PTOLEMAEUS

The histrionic and lyric firmament — brilliantly spangled with tinsel stars — hangs above the rose-tinted photo-collage of scenes from the Cincinnati Opera Festival’s celebrated production of John Gay’s The Beggar’s Opera. A letter from Jacques Offenbach, attesting to his fondness for Gay’s masterpiece, is quite beautifully yet simply framed in gentian eucalyptus, a wood known for its lustrous qualities and astonishing durability. Jenny Lind sang the wood’s praises in a lost aria from I Puritani, an unjustly neglected operetta by Anna Bolena, performed, for the first and only time, for Henry Ford, Ed Rafferty, and Grover Cleveland Alexander. Scenes from La Gioconda, digitally altered to include portrayals of Brünnhilde in unnatural congress with her stallion, Fritz, temper the dazzling (to some almost painfully so) light from the glowing firmament. Although some Christian Fundamentalist visitors are distressed, even appalled, by the activities of the Wagnerian heroine and her beloved charger, others — happily, the great majority — know that art’s function is to disturb, to question, to disgust, to bore, to nauseate, to make what General Tod Burlingame, Air Force, Retired, called “the big green.” The classic American diner booth, ca. 1949, that asserts its vinyl presence within a shallow alcove at a sudden turning of the wall, is flooded with a penetratingly vulgar orange light, and invites a bittersweet nostalgia in its contrast with the shifting of the erotic tableaux of the La Gioconda display. The whole diner “thing” permits one to recall a purer, more innocent era: of Stalingrad, Iwo Jima, Monte Cassino, Tarawa, Dresden, Hiroshima, and, of course, Auschwitz—“the good old days,” as they are wistfully called. The refreshments — cheeseburgers, French fries, bow ties, Mae Wests, and weak coffee — that crowd the formica-topped table of the diner booth are marvelously crafted of high-impact plastic, and look quite real.
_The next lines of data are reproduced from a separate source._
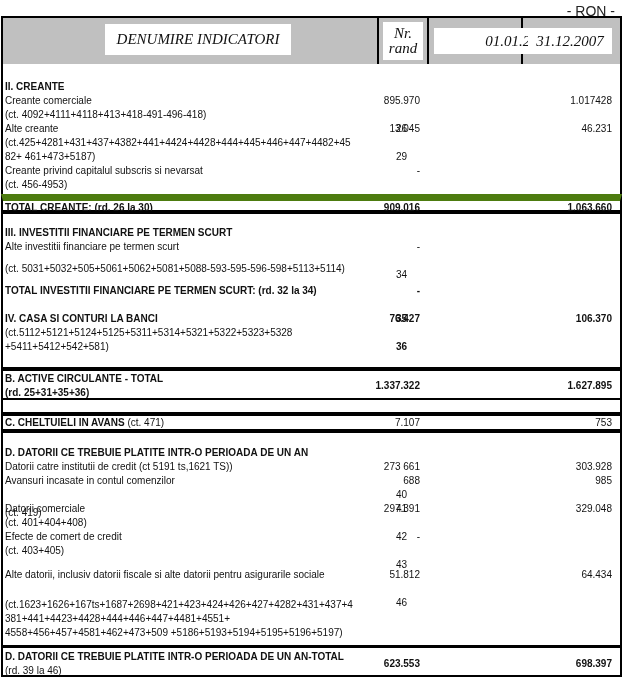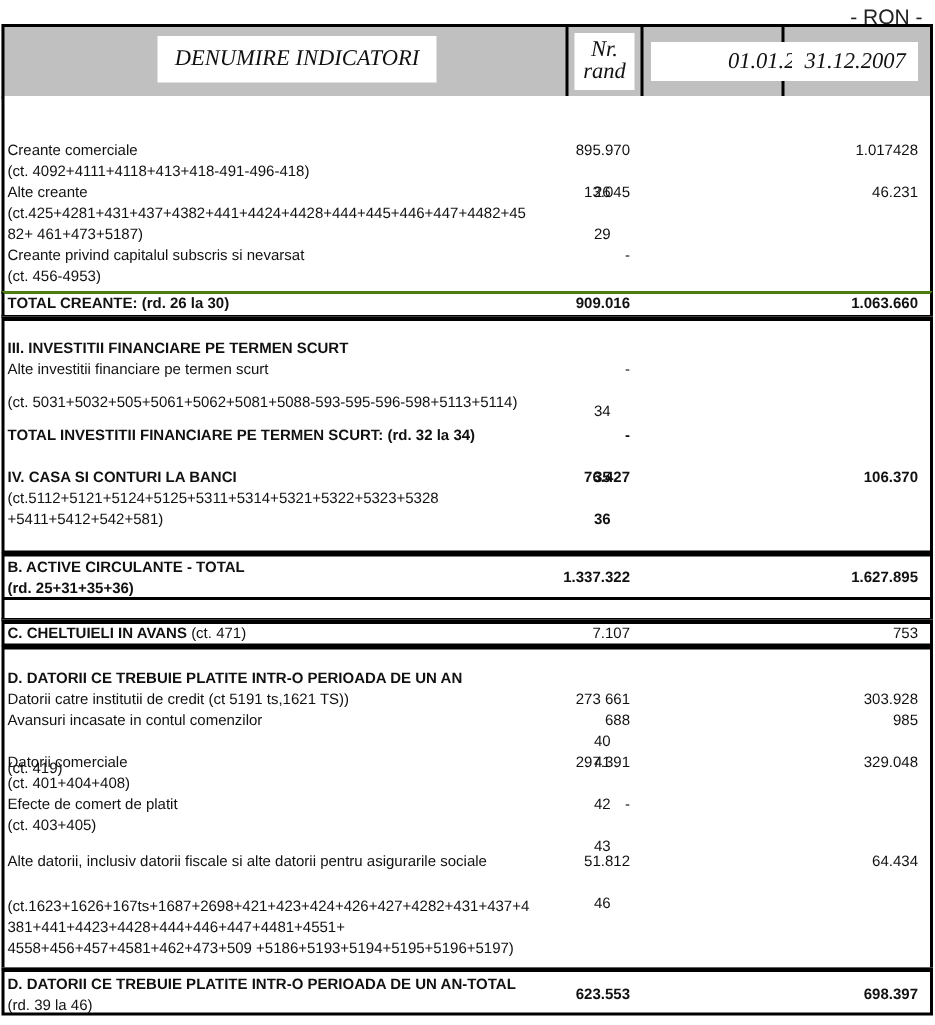"II. CREANTE" div.row { html: none -> <div> <span>II. CREANTE</span> </div> }
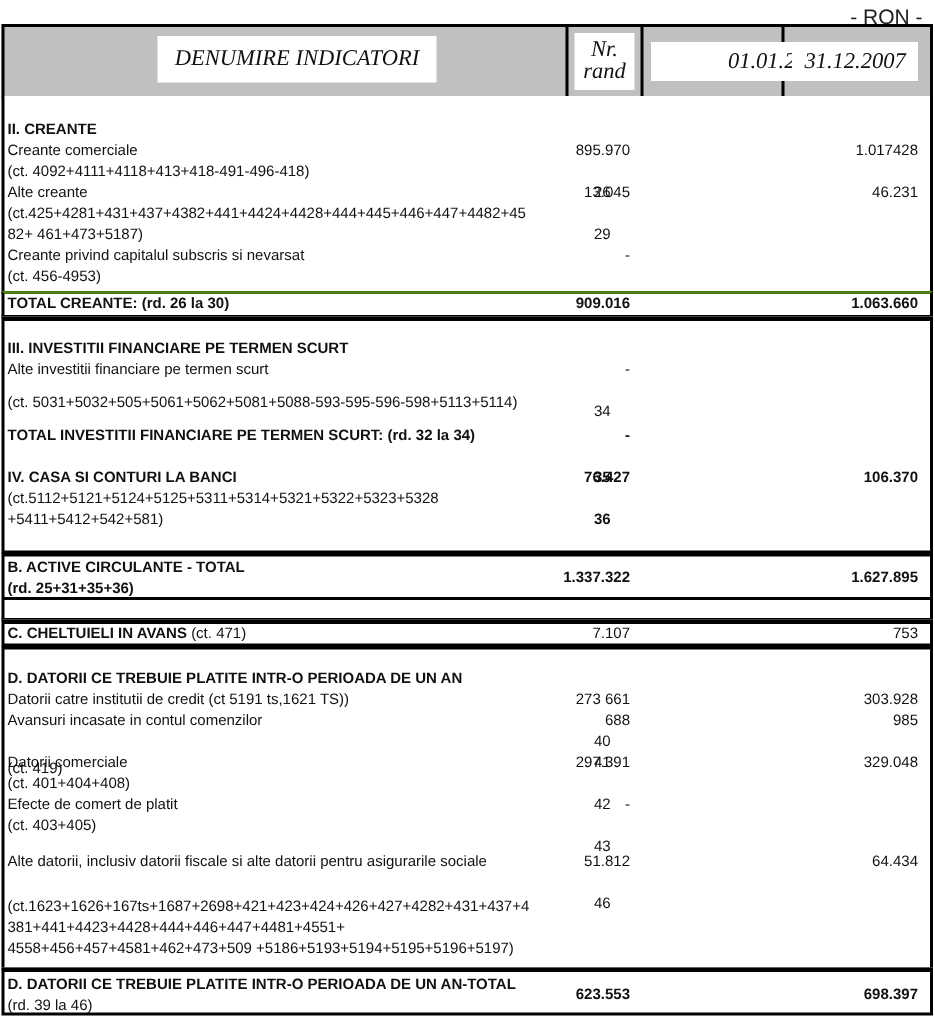"TOTAL CREANTE: (rd. 26 la" div.blk { border-top: 2px solid #4d7c0f -> 7px solid #4d7c0f }
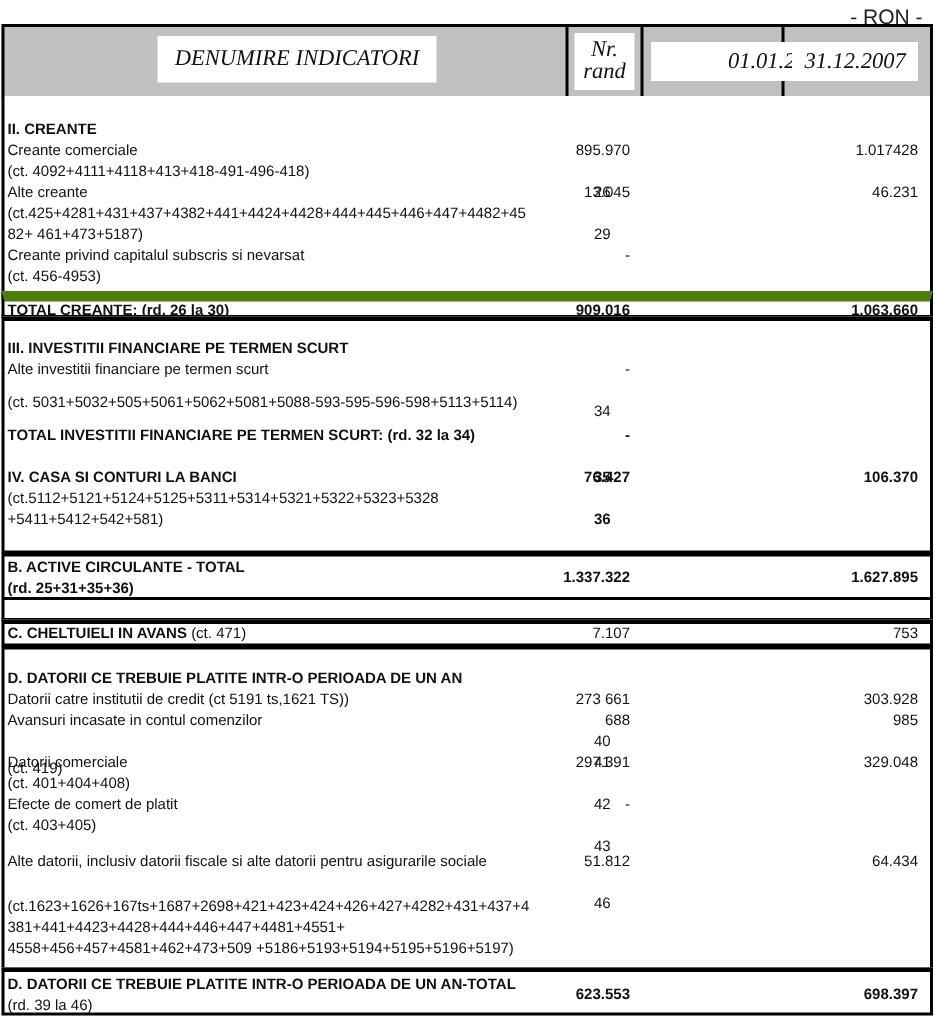"Efecte de comert de platit" span.c-name { text: platit -> credit }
At precisely eighteen minutes past the hour, every hour, the pop hit made famous by Andy Warhol and his “gang,” “Bobino Josephine,” in the Boston Pops-Carly Simon version, is piped into the room, an aural complement to the “spectacle” of late-night variety show outtakes. Media critics, as well as their highbrow art-critic cousins, characterize the whole presentation as a profound example of “people’s art.”